In summary, we construct a novel smartphone-coupled three-layered paper-based microfluidic chip as a facile platform to detect the pesticides. The transport of the reaction flow is driven by the stereoscopic capillary force of the hydrophilic paper in the microfluidic chips without extra driving equipment. The detection mechanism is based on the enzyme inhibition reaction and the chromatic reaction. Owing to molecular-level interactions between the pesticides and the acetylcholine esterase and the superior affinity between the detection reagents and hydrophilic paper substrate, the detection process can be completed within 10–15 min.

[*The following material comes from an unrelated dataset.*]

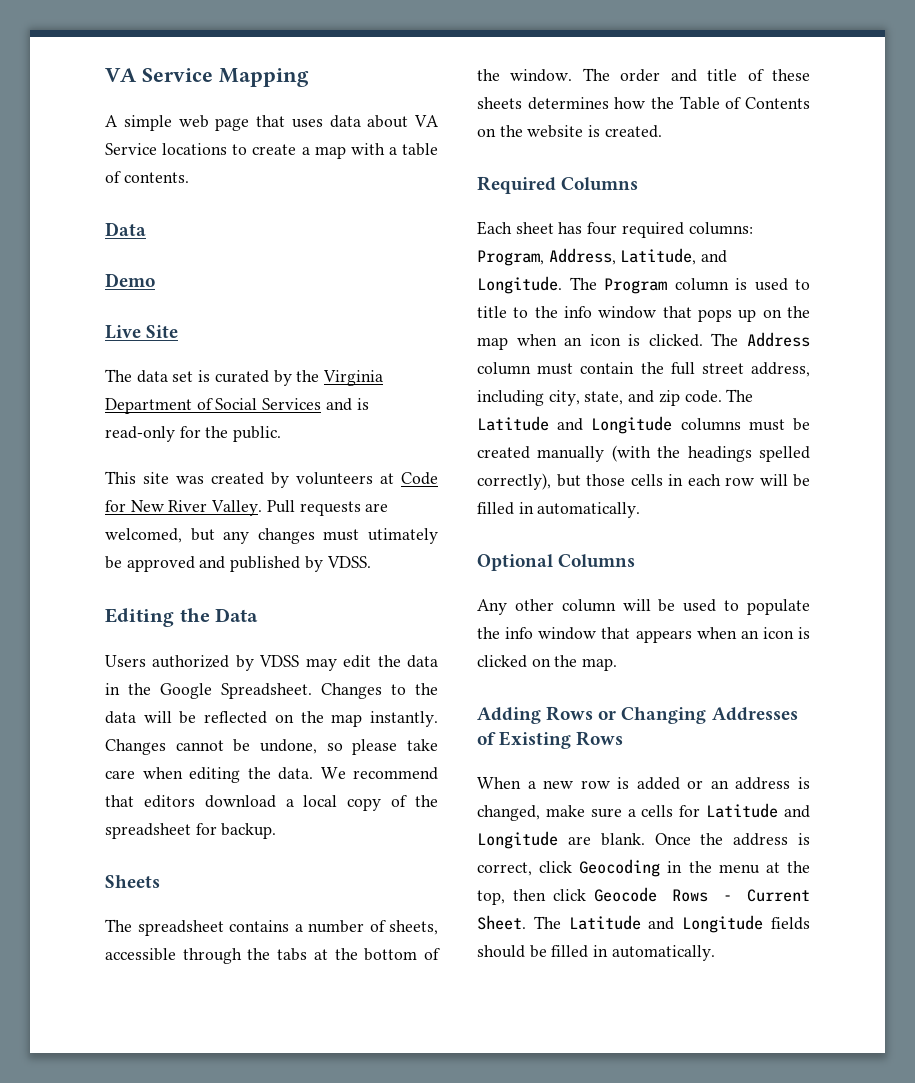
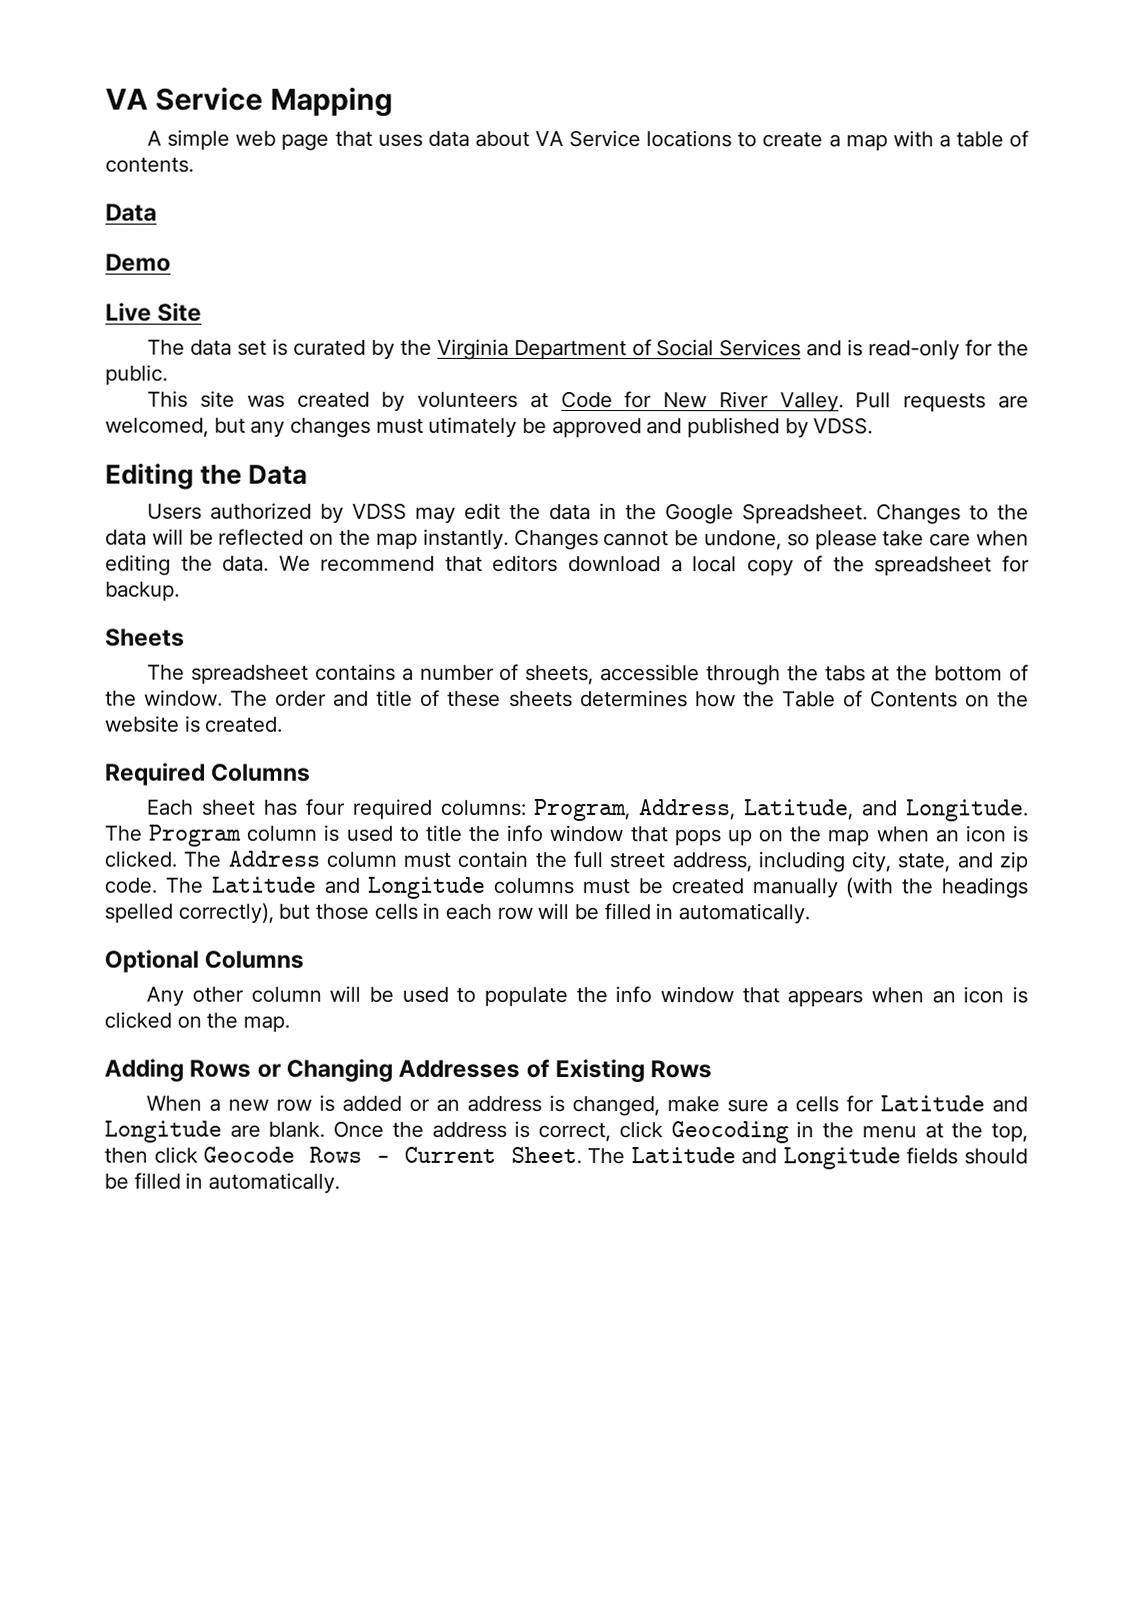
[513,307,529,318] to -> (462, 833) none

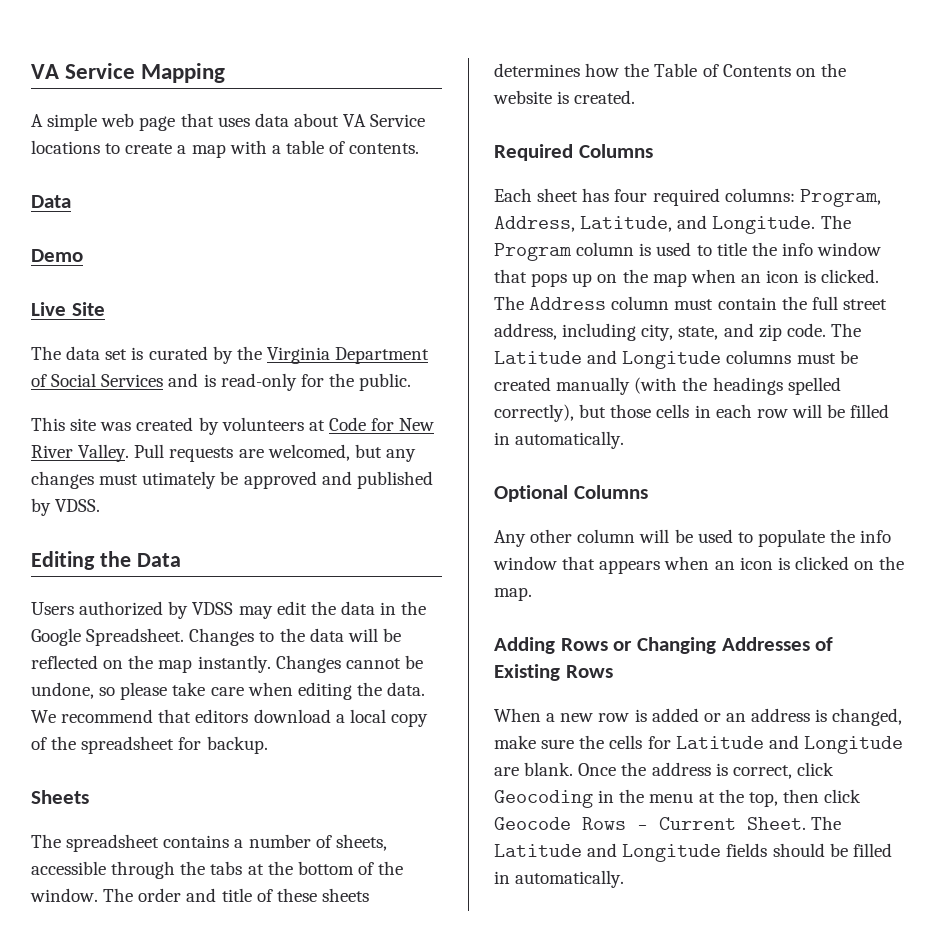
[776,1099,789,1113] a -> [579,735,605,749] the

The three-layered paper-based microfluidic chip presents colorimetric qualitative analysis by naked eyes. Furthermore, the colorimetric images can be easily captured by a smartphone. Two types of image processing results (average gray value and average RGB value) are figured out for the data quantitative analysis. The proposed detection method is also highly cost-effective owing to the cheap chip materials and economical reagent dosage. Based on the above merits, this work not only provides a simple and economic method for the detection of pesticides, but also makes a positive contribution to food safety and environmental protection.